## PROBLEM TO SOLVE
Give the number of lines in the records below that hold "STORE"; nothing else is needed.
*** GIVEN DATA Section Begins ***
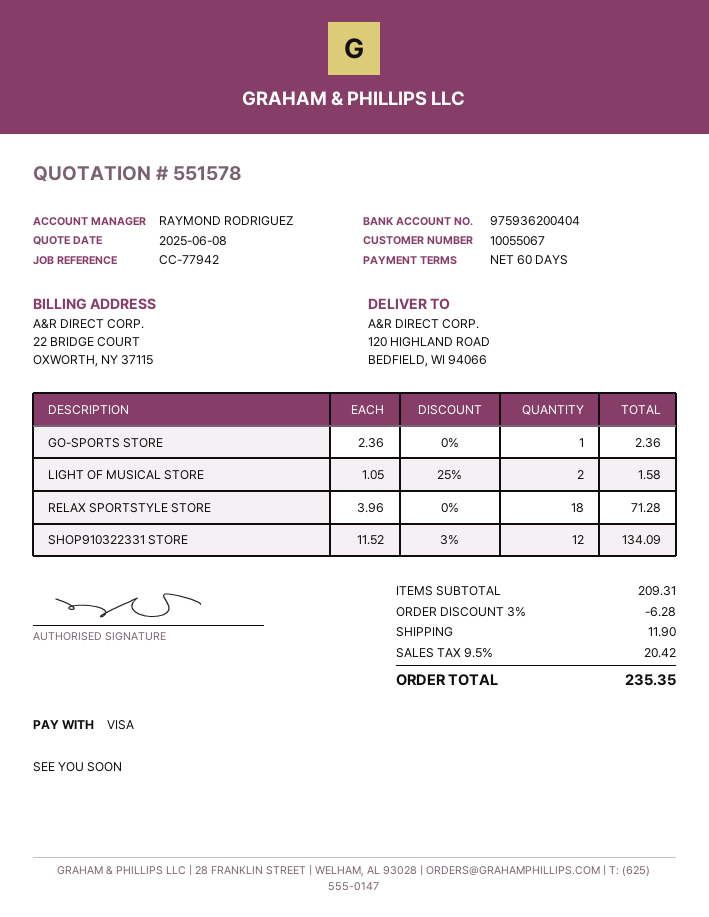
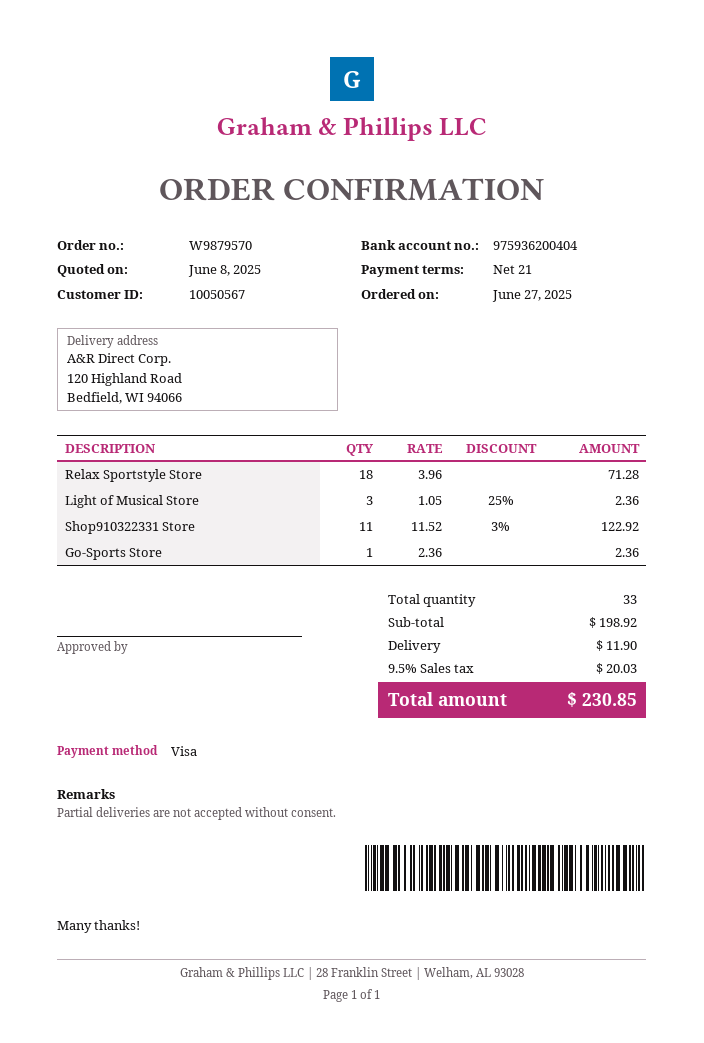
payment terms: 60 days -> 21 days
customer number: 10055067 -> 10050567
LIGHT OF MUSICAL STORE: 2 x 1.05 - 25% = 1.58 -> 3 x 1.05 - 25% = 2.36
SHOP910322331 STORE: 12 x 11.52 - 3% = 134.09 -> 11 x 11.52 - 3% = 122.92
subtotal: 209.31 -> 198.92
discount: 3% = 6.28 -> none
tax: 9.5% = 20.42 -> 9.5% = 20.03
total: 235.35 -> 230.85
*** GIVEN DATA Section Ends ***
## TASK OUTPUT
2